What needs to be done
Could you transcribe the records below exactly, leaving out every picture?

Task material
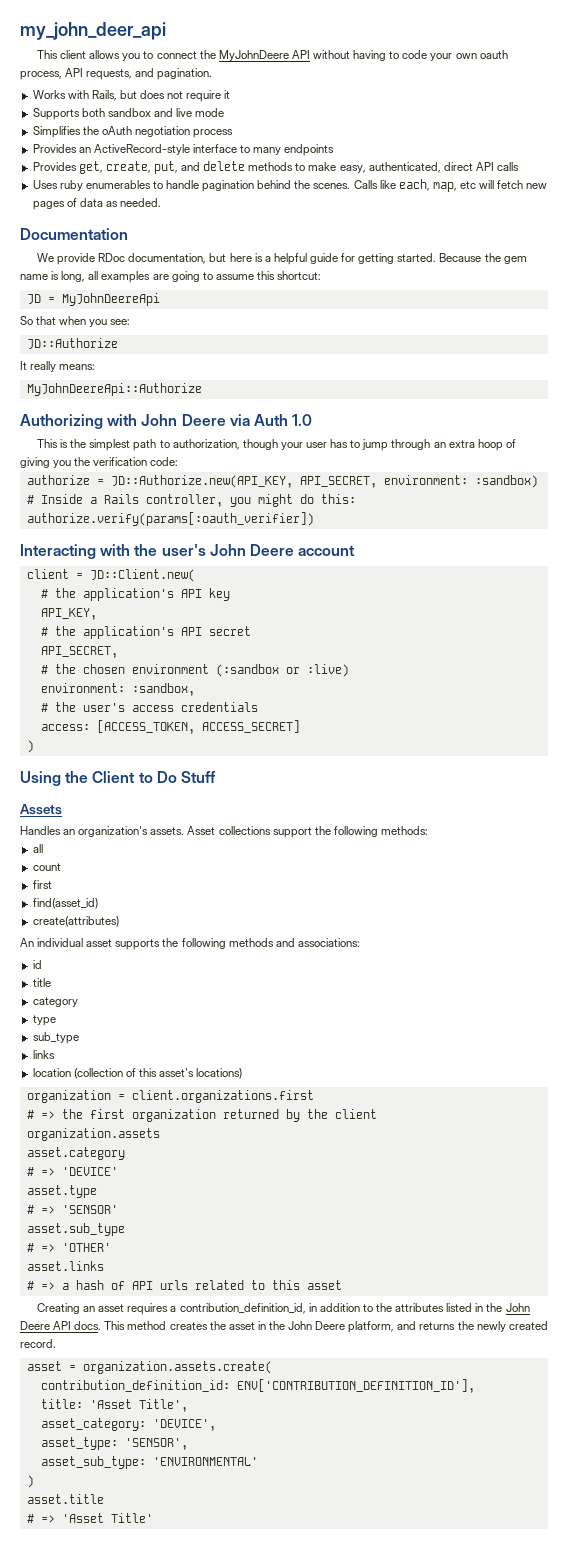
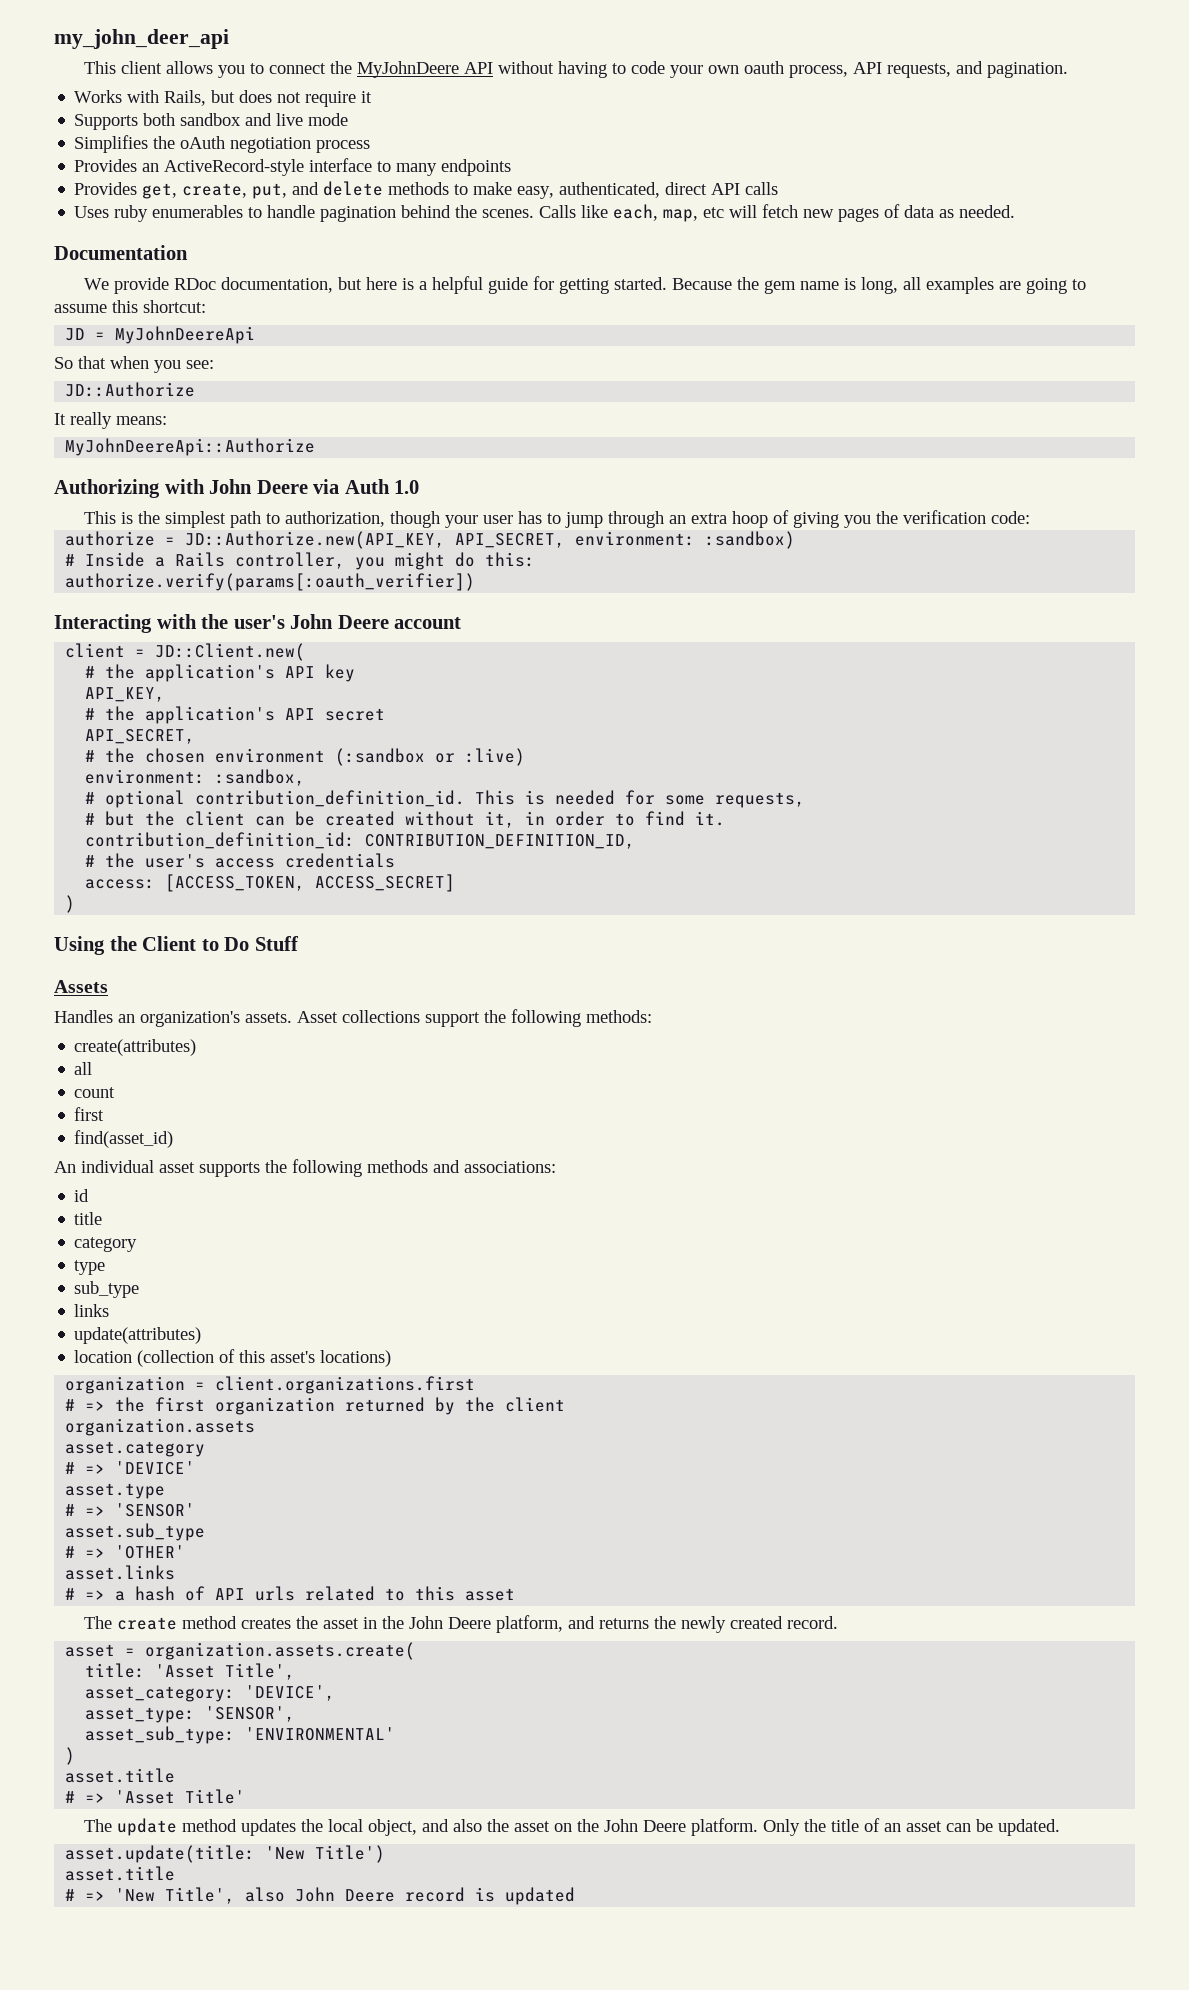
(195, 689) none -> [85,790,806,808] [85,811,726,828] [85,832,636,849] // # optional contribution_definition_id. This is needed for some requests, // # but the client can be created without it, in order to find it. // contribution_definition_id: CONTRIBUTION_DEFINITION_ID,
(428, 830) none -> [74,1039,197,1056] // create(attributes)
[32,916,119,927] // create(attributes) -> (174, 1139) none
(55, 1054) none -> [74,1327,202,1344] // update(attributes)
[37,1303,530,1315] [20,1321,126,1330] Creating an asset requires a contribution_definition_id, in addition to the attributes listed in the John Deere API docs. This -> [84,1616,178,1630] The create
[40,1379,475,1393] // contribution_definition_id: ENV['CONTRIBUTION_DEFINITION_ID'], -> (416, 1651) none
(153, 1518) none -> [84,1818,1061,1836] [65,1845,386,1863] [65,1866,176,1881] [65,1887,576,1905] // The update method updates the local object, and also the asset on the John Deere platform. Only the title of an asset can be updated. // asset.update(title: 'New Title') // asset.title // # => 'New Title', also John Deere record is updated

Finished exercise
(195, 689) none -> [85,790,806,808] [85,811,726,828] [85,832,636,849] // # optional contribution_definition_id. This is needed for some requests, // # but the client can be created without it, in order to find it. // contribution_definition_id: CONTRIBUTION_DEFINITION_ID,
(428, 830) none -> [74,1039,197,1056] // create(attributes)
[32,916,119,927] // create(attributes) -> (174, 1139) none
(55, 1054) none -> [74,1327,202,1344] // update(attributes)
[37,1303,530,1315] [20,1321,126,1330] Creating an asset requires a contribution_definition_id, in addition to the attributes listed in the John Deere API docs. This -> [84,1616,178,1630] The create
[40,1379,475,1393] // contribution_definition_id: ENV['CONTRIBUTION_DEFINITION_ID'], -> (416, 1651) none
(153, 1518) none -> [84,1818,1061,1836] [65,1845,386,1863] [65,1866,176,1881] [65,1887,576,1905] // The update method updates the local object, and also the asset on the John Deere platform. Only the title of an asset can be updated. // asset.update(title: 'New Title') // asset.title // # => 'New Title', also John Deere record is updated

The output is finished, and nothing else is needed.